• **Description of the task**
Copy out the entries below exactly as they stand, but only from the line containing "- He corrected many spelling mistakes" through the line containing "e artistas interesadxs".

(Beginning of Task data)

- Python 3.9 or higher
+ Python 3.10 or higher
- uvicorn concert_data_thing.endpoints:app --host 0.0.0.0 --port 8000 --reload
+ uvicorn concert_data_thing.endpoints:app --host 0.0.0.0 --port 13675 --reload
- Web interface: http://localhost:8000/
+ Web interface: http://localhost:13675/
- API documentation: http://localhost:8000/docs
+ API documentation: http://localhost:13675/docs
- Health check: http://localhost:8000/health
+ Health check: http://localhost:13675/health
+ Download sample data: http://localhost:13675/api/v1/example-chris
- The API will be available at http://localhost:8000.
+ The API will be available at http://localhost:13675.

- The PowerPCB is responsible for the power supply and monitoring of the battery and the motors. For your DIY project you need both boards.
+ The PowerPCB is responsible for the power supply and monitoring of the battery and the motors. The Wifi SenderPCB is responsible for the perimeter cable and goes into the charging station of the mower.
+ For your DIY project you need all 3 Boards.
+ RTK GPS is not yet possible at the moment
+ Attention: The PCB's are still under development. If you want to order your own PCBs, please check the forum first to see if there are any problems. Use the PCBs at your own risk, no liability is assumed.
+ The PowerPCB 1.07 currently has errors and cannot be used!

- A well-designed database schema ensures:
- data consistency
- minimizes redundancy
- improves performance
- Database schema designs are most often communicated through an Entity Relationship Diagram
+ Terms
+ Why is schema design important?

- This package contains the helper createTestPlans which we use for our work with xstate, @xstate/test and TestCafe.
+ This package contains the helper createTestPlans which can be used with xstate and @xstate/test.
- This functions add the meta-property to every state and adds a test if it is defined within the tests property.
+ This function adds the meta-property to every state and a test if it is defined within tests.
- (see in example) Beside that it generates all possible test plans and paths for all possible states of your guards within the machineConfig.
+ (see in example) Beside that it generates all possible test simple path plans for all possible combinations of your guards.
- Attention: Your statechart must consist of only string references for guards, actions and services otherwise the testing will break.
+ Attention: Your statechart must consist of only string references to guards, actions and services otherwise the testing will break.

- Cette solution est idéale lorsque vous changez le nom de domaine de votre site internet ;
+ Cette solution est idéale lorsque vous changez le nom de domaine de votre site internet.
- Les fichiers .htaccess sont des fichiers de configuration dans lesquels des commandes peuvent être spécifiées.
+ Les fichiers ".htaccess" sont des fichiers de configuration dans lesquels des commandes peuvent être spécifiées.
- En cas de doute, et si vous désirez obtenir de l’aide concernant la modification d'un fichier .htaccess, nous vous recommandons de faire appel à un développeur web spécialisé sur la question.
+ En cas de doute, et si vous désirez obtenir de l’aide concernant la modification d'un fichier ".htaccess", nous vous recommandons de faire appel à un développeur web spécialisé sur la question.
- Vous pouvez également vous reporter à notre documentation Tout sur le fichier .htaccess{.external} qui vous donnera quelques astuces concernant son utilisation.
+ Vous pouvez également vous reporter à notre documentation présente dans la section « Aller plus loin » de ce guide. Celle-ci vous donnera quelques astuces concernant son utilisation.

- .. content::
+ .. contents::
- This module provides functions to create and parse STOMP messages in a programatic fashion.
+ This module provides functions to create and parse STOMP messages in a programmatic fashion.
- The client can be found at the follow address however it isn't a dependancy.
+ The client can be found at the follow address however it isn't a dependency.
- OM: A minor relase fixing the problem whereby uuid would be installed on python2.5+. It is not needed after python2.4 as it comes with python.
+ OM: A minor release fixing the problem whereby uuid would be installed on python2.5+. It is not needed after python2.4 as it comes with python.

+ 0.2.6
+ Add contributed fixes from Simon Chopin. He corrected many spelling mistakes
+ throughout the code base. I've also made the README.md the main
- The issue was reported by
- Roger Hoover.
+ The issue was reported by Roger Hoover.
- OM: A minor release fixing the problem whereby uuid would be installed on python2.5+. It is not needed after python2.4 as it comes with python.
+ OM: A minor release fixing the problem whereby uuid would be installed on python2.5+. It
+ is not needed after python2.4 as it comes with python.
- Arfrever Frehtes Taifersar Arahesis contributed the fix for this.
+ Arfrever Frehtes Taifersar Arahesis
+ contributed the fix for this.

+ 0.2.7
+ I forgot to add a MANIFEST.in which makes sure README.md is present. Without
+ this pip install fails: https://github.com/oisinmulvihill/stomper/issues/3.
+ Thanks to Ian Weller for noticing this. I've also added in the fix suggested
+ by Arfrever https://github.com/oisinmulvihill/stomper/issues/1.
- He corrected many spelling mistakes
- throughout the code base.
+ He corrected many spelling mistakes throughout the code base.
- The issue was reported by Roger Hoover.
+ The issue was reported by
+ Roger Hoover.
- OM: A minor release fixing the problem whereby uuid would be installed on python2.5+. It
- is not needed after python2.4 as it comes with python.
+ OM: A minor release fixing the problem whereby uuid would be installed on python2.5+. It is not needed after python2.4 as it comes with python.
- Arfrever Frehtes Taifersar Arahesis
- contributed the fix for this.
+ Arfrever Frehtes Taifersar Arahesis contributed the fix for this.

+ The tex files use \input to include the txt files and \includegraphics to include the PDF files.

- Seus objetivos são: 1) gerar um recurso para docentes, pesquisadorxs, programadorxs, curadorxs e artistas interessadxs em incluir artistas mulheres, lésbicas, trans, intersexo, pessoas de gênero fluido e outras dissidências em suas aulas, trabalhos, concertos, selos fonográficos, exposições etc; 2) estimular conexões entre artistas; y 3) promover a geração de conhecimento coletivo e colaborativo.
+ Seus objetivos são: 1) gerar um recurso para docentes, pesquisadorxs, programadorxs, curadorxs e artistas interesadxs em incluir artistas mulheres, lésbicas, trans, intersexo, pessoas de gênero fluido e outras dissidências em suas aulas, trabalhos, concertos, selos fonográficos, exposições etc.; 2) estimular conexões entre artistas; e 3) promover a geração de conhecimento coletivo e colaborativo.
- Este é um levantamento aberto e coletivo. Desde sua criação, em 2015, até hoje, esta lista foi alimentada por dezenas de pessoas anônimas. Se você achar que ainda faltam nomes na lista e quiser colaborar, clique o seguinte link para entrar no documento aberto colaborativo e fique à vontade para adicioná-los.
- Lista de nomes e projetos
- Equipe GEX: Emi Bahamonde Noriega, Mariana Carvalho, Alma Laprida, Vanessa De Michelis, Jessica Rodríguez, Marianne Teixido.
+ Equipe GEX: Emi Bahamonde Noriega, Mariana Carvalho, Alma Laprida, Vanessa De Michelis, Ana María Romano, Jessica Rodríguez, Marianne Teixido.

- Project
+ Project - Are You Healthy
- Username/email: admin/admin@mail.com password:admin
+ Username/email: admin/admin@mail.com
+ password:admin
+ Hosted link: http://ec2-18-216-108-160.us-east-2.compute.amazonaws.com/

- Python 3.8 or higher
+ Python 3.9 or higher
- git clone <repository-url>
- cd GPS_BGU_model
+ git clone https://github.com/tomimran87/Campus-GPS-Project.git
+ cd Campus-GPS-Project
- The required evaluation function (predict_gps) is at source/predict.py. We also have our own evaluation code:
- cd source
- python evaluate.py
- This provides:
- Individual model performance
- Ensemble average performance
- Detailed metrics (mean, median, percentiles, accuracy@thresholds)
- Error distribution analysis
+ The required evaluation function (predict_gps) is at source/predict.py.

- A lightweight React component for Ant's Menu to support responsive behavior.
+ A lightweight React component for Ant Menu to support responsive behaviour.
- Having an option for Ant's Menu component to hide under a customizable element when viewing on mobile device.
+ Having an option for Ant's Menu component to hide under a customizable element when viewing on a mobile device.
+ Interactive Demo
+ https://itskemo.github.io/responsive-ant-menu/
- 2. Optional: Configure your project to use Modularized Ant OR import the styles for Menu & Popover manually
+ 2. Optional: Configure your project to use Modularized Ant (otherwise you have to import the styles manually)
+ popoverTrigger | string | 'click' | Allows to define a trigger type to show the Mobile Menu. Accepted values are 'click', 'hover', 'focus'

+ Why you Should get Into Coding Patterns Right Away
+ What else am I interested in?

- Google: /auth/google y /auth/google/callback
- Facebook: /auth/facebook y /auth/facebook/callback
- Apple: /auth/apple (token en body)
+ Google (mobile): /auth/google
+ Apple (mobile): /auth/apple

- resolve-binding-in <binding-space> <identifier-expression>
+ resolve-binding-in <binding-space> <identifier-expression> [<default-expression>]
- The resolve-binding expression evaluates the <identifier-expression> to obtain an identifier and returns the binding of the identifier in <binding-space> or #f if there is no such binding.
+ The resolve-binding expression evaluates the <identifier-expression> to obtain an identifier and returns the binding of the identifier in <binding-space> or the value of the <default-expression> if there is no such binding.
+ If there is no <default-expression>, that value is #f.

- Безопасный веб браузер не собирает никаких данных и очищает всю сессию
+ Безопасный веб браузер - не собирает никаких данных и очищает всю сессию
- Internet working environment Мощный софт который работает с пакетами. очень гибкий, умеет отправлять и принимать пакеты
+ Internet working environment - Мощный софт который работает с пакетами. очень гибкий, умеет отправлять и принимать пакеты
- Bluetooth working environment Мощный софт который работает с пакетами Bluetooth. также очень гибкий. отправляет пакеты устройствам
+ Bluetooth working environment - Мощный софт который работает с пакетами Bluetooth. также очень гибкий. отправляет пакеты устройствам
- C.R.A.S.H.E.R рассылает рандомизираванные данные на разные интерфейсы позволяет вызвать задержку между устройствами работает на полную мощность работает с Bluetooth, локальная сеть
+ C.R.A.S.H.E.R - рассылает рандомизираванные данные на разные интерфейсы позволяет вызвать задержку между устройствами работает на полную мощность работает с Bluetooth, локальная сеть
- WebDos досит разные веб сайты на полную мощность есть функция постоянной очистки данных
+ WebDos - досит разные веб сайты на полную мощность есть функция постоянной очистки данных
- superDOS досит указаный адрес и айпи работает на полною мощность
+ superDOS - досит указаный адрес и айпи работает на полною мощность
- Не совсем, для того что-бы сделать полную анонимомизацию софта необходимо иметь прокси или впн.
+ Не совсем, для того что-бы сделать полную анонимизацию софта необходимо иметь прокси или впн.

(End of Task data)

• **Answer**
- He corrected many spelling mistakes
- throughout the code base.
+ He corrected many spelling mistakes throughout the code base.
- The issue was reported by Roger Hoover.
+ The issue was reported by
+ Roger Hoover.
- OM: A minor release fixing the problem whereby uuid would be installed on python2.5+. It
- is not needed after python2.4 as it comes with python.
+ OM: A minor release fixing the problem whereby uuid would be installed on python2.5+. It is not needed after python2.4 as it comes with python.
- Arfrever Frehtes Taifersar Arahesis
- contributed the fix for this.
+ Arfrever Frehtes Taifersar Arahesis contributed the fix for this.

+ The tex files use \input to include the txt files and \includegraphics to include the PDF files.

- Seus objetivos são: 1) gerar um recurso para docentes, pesquisadorxs, programadorxs, curadorxs e artistas interessadxs em incluir artistas mulheres, lésbicas, trans, intersexo, pessoas de gênero fluido e outras dissidências em suas aulas, trabalhos, concertos, selos fonográficos, exposições etc; 2) estimular conexões entre artistas; y 3) promover a geração de conhecimento coletivo e colaborativo.
+ Seus objetivos são: 1) gerar um recurso para docentes, pesquisadorxs, programadorxs, curadorxs e artistas interesadxs em incluir artistas mulheres, lésbicas, trans, intersexo, pessoas de gênero fluido e outras dissidências em suas aulas, trabalhos, concertos, selos fonográficos, exposições etc.; 2) estimular conexões entre artistas; e 3) promover a geração de conhecimento coletivo e colaborativo.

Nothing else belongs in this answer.